Où les choses pourraient-elles aller à partir de là? Le premier constat est que la possibilité que toutes ces fractions acceptent de se soumettre à une seule autorité est quasi nulle, même si l’on met de côté le mouvement kurde en se limitant aux fractions arabes. La Turquie elle-même, qui entretient une relation de longue date avec HTC, et sans laquelle cette organisation n’aurait pas été en mesure de se maintenir dans la région d’Idlib, dans le nord-ouest de la Syrie, ne se départira pas de son occupation et de ses supplétifs tant qu’elle n’atteindra pas son objectif de réduire le mouvement kurde. Le deuxième constat est que ceux qui espéraient ou croyaient en la conversion de HTC et d’Ahmed al-Sharaa, alias al-Joulani, du djihadisme salafiste à la démocratie non confessionnelle ont commencé à se rendre compte qu’ils étaient naïfs. La vérité est que HTC n’aurait pas été en mesure de se déployer à la place des forces du régime effondré s’il n’avait pas fait semblant de changer de peau et de s’ouvrir à un avenir démocratique et non confessionnel. Autrement, les forces locales de Homs à Damas lui auraient farouchement résisté, que ce soit sous l’égide du régime défunt ou après s’en être émancipées. Aujourd’hui, la hâte d’al-Joulani d’affirmer qu’il a transformé le «gouvernement de salut» qui dirigeait la région d’Idlib en nouveau gouvernement de la Syrie, frustrant les espoirs de ceux qui s’attendaient à ce qu’il appelle à un gouvernement de coalition, met en évidence un fait qui aurait dû rester dans l’esprit de tous: le fait que les habitants de la région d’Idlib eux-mêmes ont manifesté il y a seulement huit mois contre la tyrannie de HTC,  exigeant le renversement d’al-Joulani, la dissolution de ses appareils répressifs et la libération des détenus dans ses prisons.

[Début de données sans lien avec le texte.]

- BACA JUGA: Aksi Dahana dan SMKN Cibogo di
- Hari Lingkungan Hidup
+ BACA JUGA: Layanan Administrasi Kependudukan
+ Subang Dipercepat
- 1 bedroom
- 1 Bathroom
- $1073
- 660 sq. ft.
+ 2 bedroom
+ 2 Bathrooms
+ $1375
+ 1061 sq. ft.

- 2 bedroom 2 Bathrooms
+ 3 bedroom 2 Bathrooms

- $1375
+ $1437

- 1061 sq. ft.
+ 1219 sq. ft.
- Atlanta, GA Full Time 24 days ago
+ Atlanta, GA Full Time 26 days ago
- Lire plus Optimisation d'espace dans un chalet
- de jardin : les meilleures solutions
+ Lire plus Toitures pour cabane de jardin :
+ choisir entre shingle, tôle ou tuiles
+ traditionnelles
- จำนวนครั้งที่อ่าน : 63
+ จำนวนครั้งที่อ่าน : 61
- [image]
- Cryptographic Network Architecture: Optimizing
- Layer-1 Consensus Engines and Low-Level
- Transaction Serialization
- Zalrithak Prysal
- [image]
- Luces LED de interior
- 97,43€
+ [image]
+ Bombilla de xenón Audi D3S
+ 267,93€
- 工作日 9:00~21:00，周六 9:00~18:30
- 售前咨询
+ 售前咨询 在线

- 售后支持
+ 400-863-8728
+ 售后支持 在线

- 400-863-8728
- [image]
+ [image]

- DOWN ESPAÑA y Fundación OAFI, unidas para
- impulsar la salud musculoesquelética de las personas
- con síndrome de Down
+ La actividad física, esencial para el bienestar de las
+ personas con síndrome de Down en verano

Enfin et de manière non moins importante, la joie à la chute du tyran ne doit pas nous empêcher de voir l’empressement de divers gouvernements européens à cesser d’examiner les demandes d’asile syriennes, et le fait que divers pays, en particulier le Liban, la Turquie et certains pays européens, ont commencé à envisager d’expulser les réfugiés syriens et de les renvoyer de force en Syrie sous prétexte que le régime d’Assad est terminé. La Syrie n’est pas encore sortie de son long calvaire historique qui a commencé il y a 54 ans (avec le coup d’État de Hafez el-Assad en 1970) et s’est tragiquement aggravé il y a 13 ans (après le soulèvement populaire de 2011). Tous les pays doivent continuer à respecter le droit d’asile accordé aux Syriens et continuer à envisager de l’accorder à celles et ceux qui le demandent.

Gilbert Achcar, professeur à la SOAS, Université de Londres. Traduction par l’auteur de sa tribune hebdomadaire dans le quotidien de langue arabe, Al-Quds al-Arabi, basé à Londres. Article paru le 10 décembre en ligne et dans le numéro imprimé du 11  décembre.